### Problem requirements
Below is a listing; restate from it, character for character, the lines beginning at the line holding "(518, 280) none" and ending at the line holding "(284, 716) none", both included.
- Opening Delimiter -
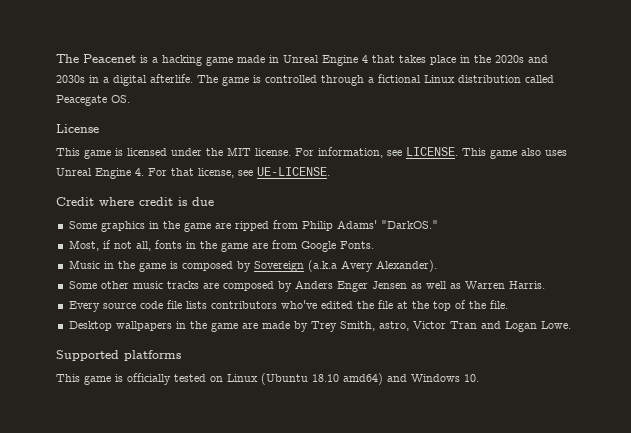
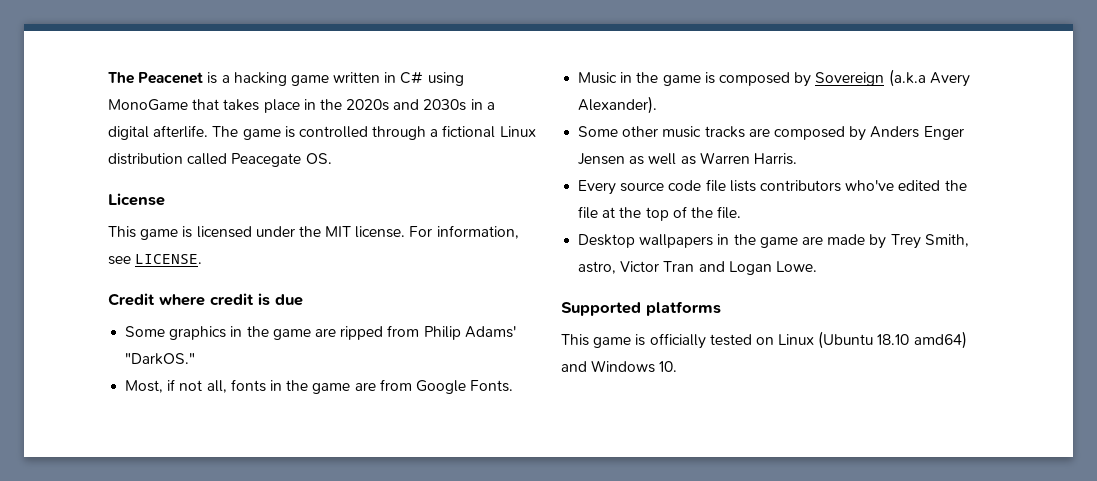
[237,55,368,66] made in Unreal Engine 4 -> [333,71,464,86] [108,99,188,111] written in C# using MonoGame
[462,148,567,159] [56,167,330,179] This game also uses Unreal Engine 4. For that license, see UE-LICENSE. -> (203, 259) none

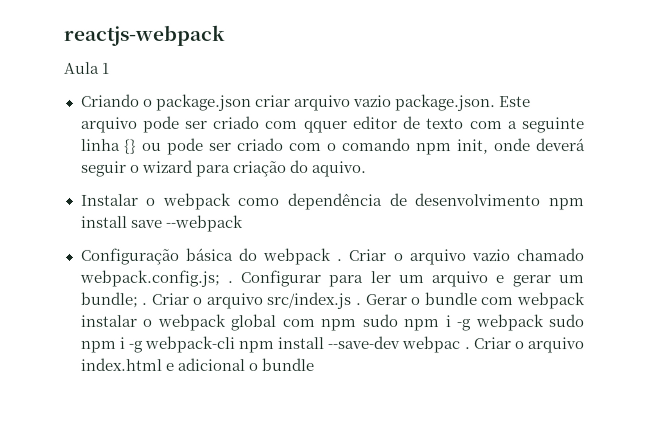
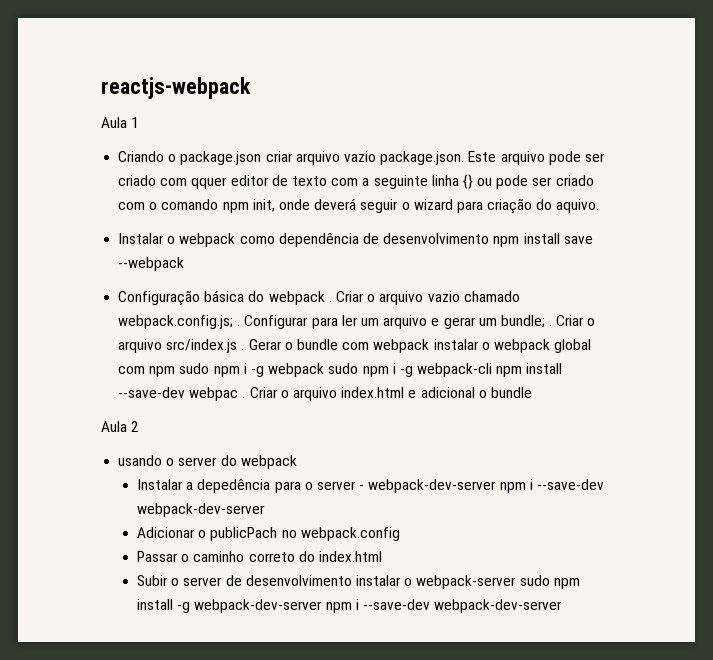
(314, 364) none -> [101,421,140,432] [118,455,297,469] [137,479,604,493] [137,503,266,517] [137,527,400,541] [137,551,382,562] [137,575,580,589] [137,599,563,613] // Aula 2 // usando o server do webpack // Instalar a depedência para o server - webpack-dev-server npm i --save-dev webpack-dev-server // Adicionar o publicPach no webpack.config // Passar o caminho correto do index.html // Subir o server de desenvolvimento instalar o webpack-server sudo npm install -g webpack-dev-server npm i --save-dev webpack-dev-server

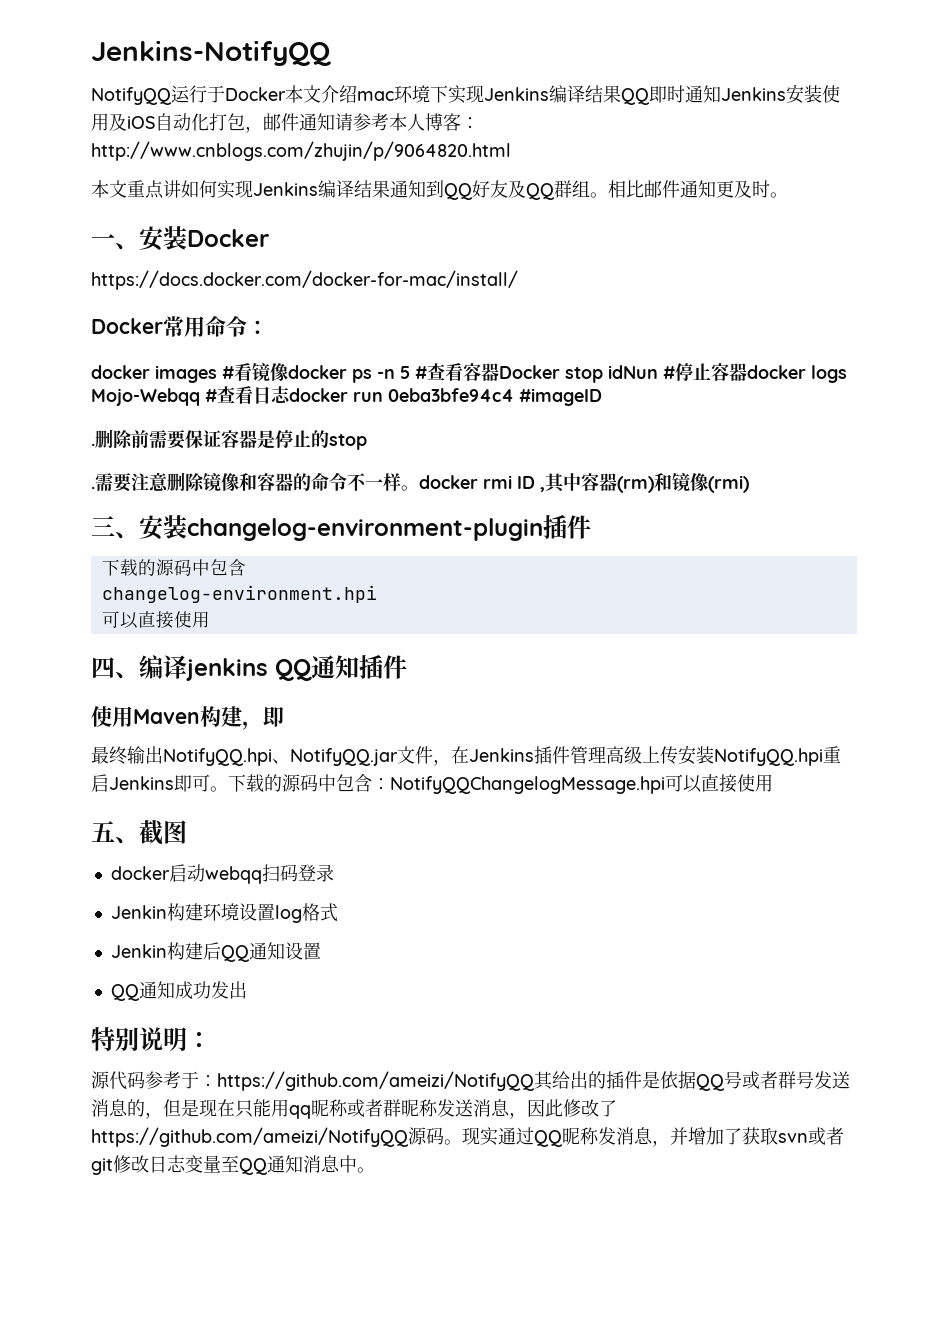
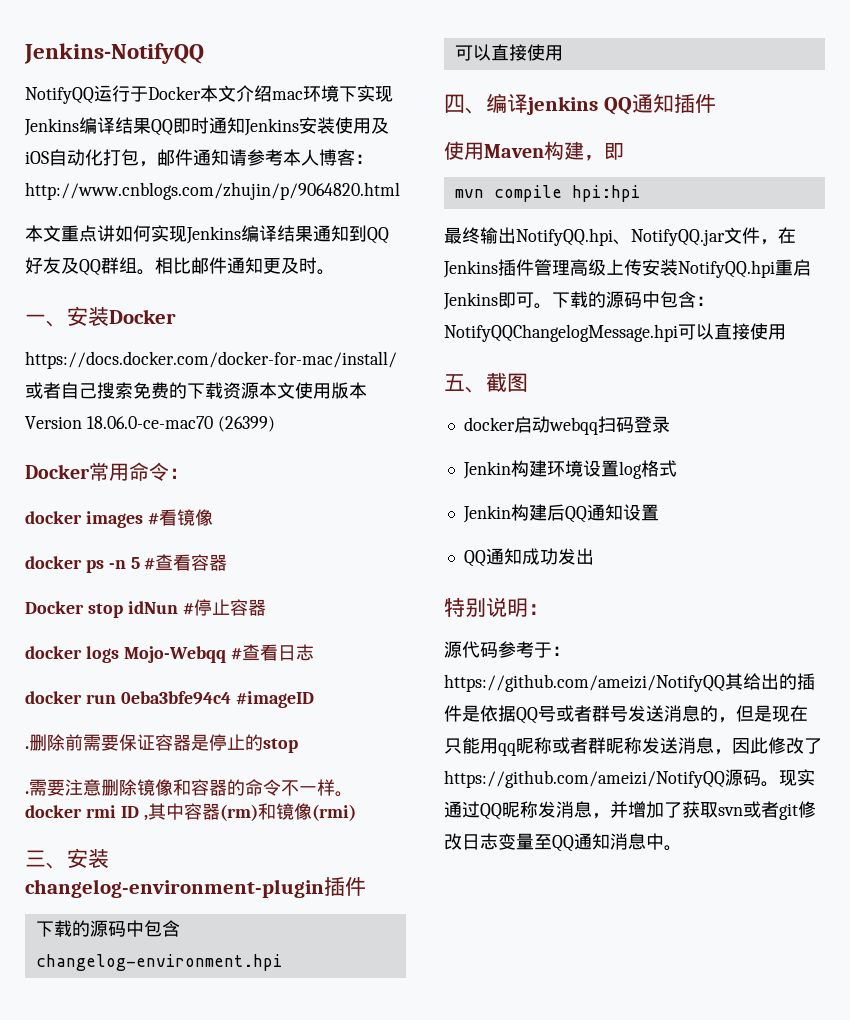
(518, 280) none -> [25,382,367,399] [25,416,275,432] 或者自己搜索免费的下载资源本文使用版本Version 18.06.0-ce-mac70 (26399)
(288, 372) none -> (213, 517) //
(499, 372) none -> (228, 562) //
(747, 372) none -> (266, 607) //
(291, 394) none -> (314, 652) //
(284, 716) none -> [454,185,640,202] // mvn compile hpi:hpi

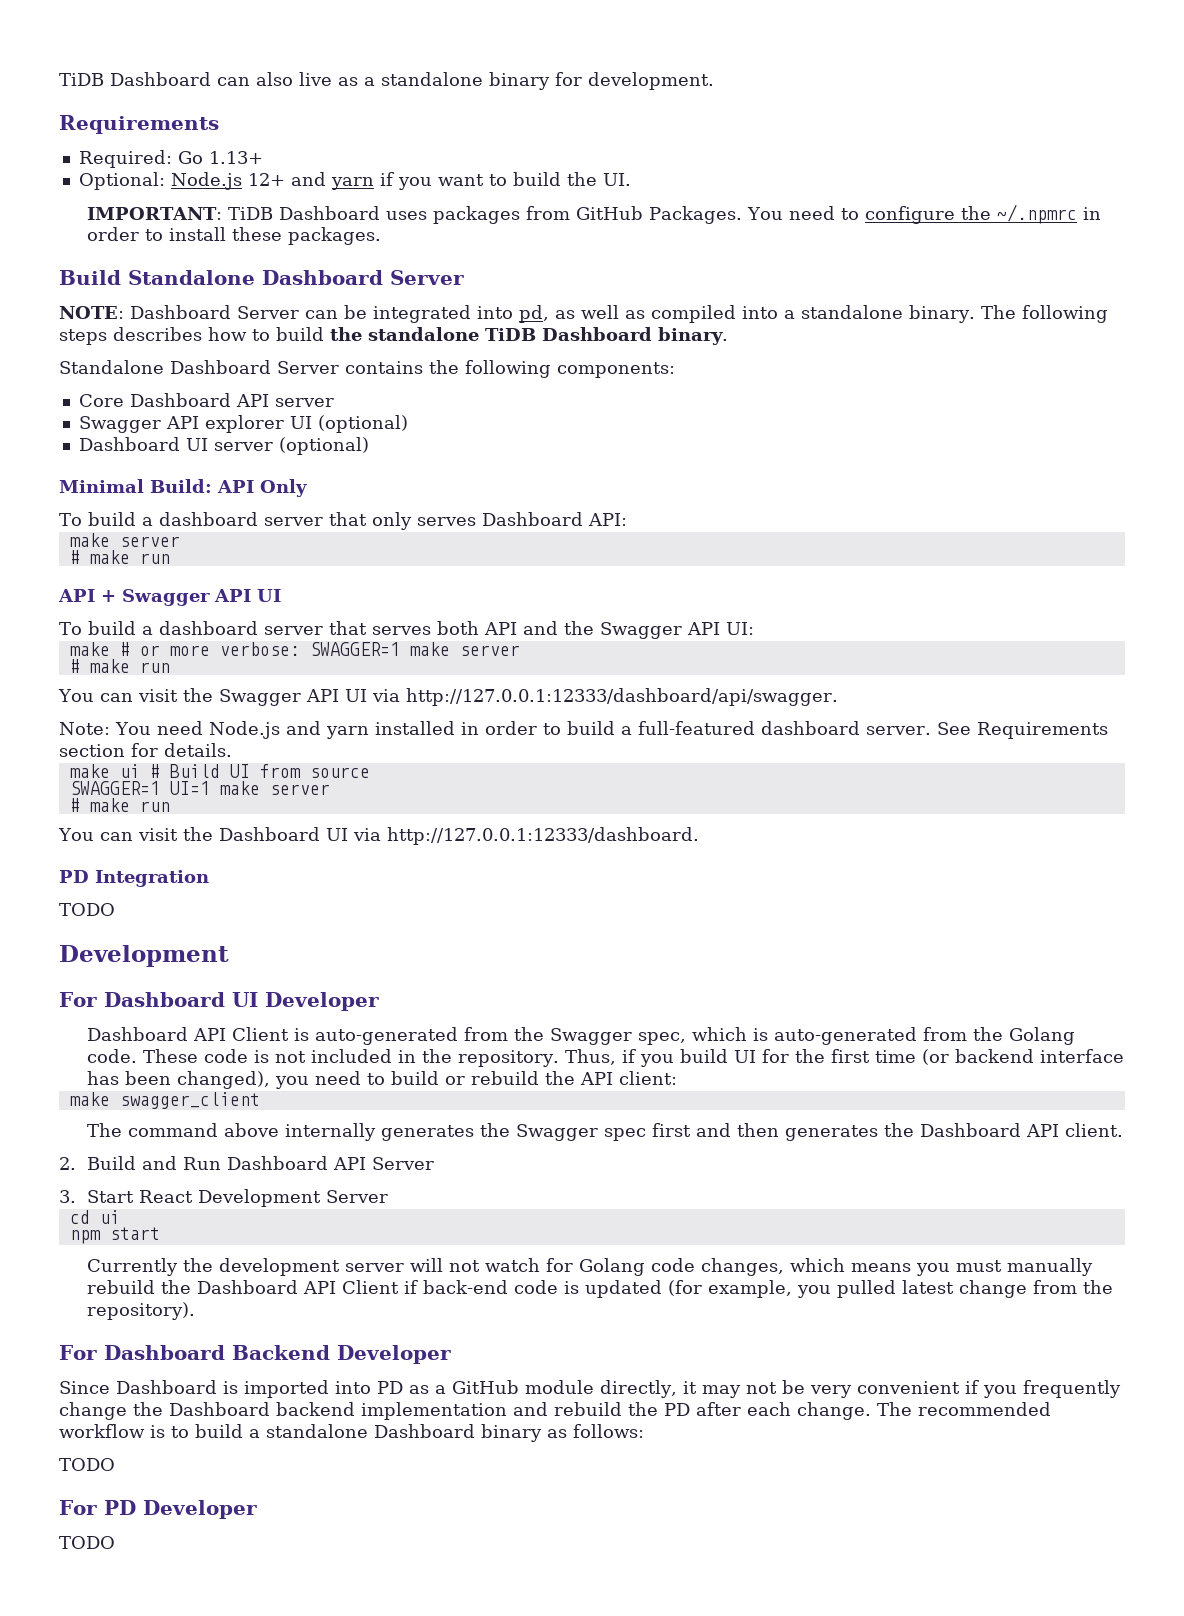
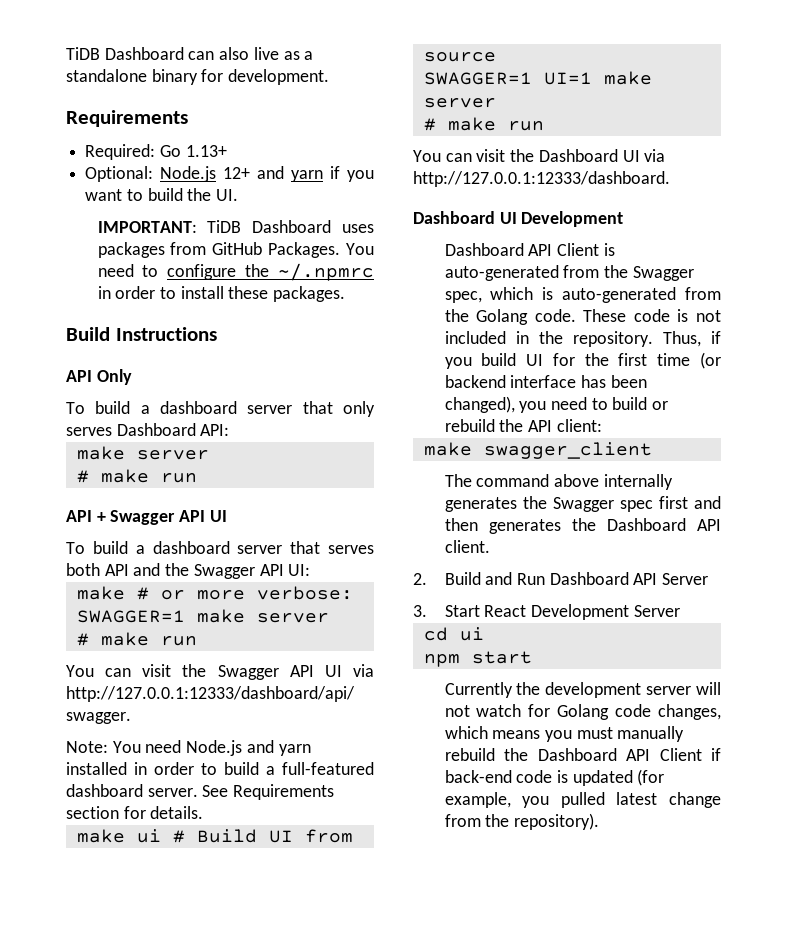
[128,270,464,285] [59,305,1108,323] [59,327,728,345] [59,360,675,378] [78,393,334,407] [78,415,408,433] [78,437,369,455] [59,479,212,493] Standalone Dashboard Server // NOTE: Dashboard Server can be integrated into pd, as well as compiled into a standalone binary. The following steps describes how to build the standalone TiDB Dashboard binary. // Standalone Dashboard Server contains the following components: // Core Dashboard API server // Swagger API explorer UI (optional) // Dashboard UI server (optional) // Minimal Build: -> [115,327,217,341] Instructions //
[59,870,209,887] [59,903,115,916] [59,945,229,967] [59,992,379,1011] PD Integration // TODO // Development // For Dashboard UI Developer -> [413,211,624,227] Dashboard UI Development
[59,1345,451,1364] [59,1380,1121,1398] [59,1402,1051,1420] [59,1424,644,1442] [59,1458,115,1471] [59,1500,257,1519] [59,1536,115,1549] // For Dashboard Backend Developer // Since Dashboard is imported into PD as a GitHub module directly, it may not be very convenient if you frequently change the Dashboard backend implementation and rebuild the PD after each change. The recommended workflow is to build a standalone Dashboard binary as follows: // TODO // For PD Developer // TODO -> (599, 821) none

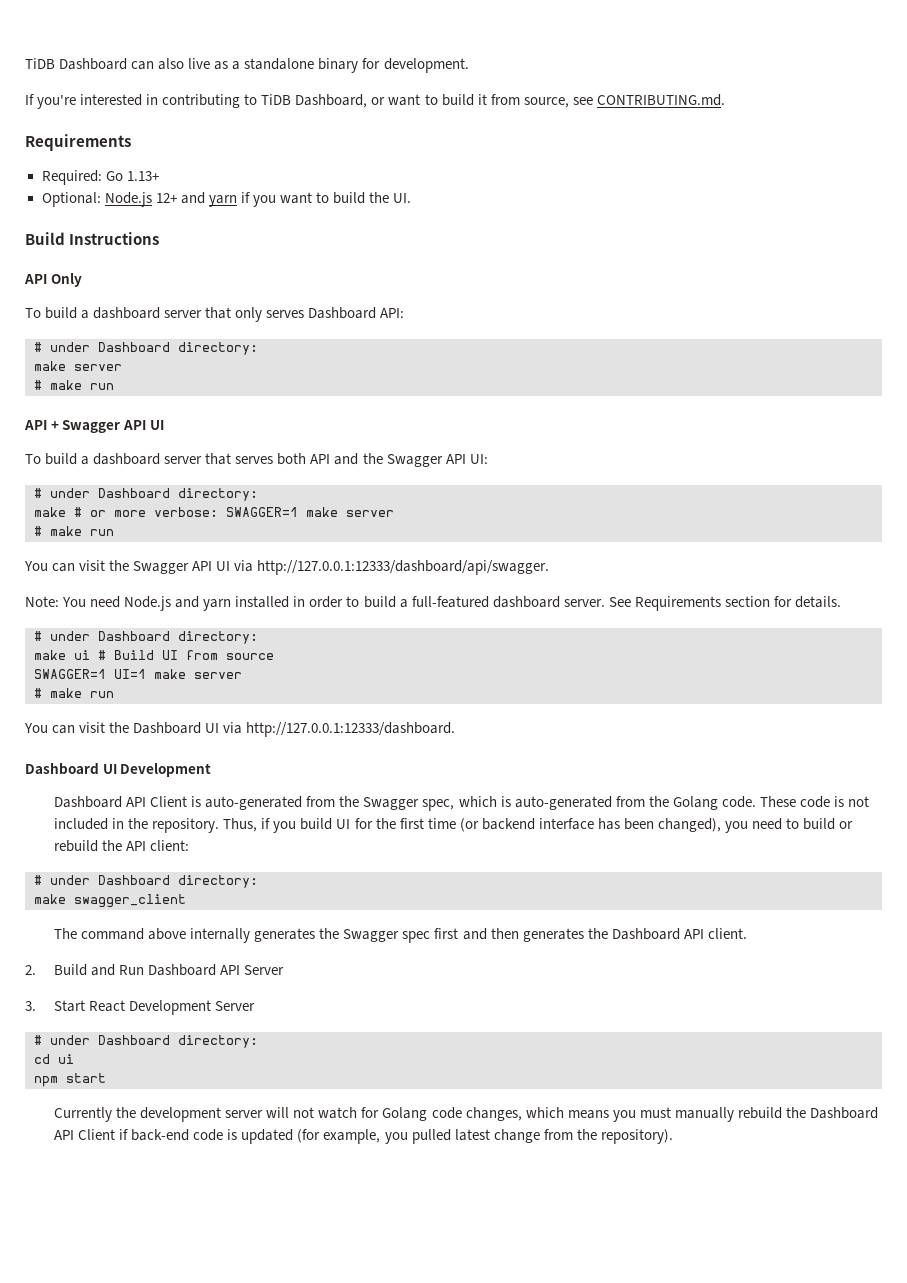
(330, 77) none -> [25,94,725,109] // If you're interested in contributing to TiDB Dashboard, or want to build it from source, see CONTRIBUTING.md.
[97,220,374,233] [97,242,374,258] [97,263,374,281] [97,286,346,302] // IMPORTANT: TiDB Dashboard uses packages from GitHub Packages. You need to configure the ~/.npmrc in order to install these packages. -> (412, 198) none
(230, 430) none -> [34,342,258,355] // # under Dashboard directory:
(311, 570) none -> [34,488,258,501] // # under Dashboard directory:
(204, 812) none -> [34,631,258,644] // # under Dashboard directory:
(602, 425) none -> [34,875,258,888] // # under Dashboard directory:
(680, 611) none -> [34,1035,258,1048] // # under Dashboard directory:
- Closing Delimiter -
### Task output
(518, 280) none -> [25,382,367,399] [25,416,275,432] 或者自己搜索免费的下载资源本文使用版本Version 18.06.0-ce-mac70 (26399)
(288, 372) none -> (213, 517) //
(499, 372) none -> (228, 562) //
(747, 372) none -> (266, 607) //
(291, 394) none -> (314, 652) //
(284, 716) none -> [454,185,640,202] // mvn compile hpi:hpi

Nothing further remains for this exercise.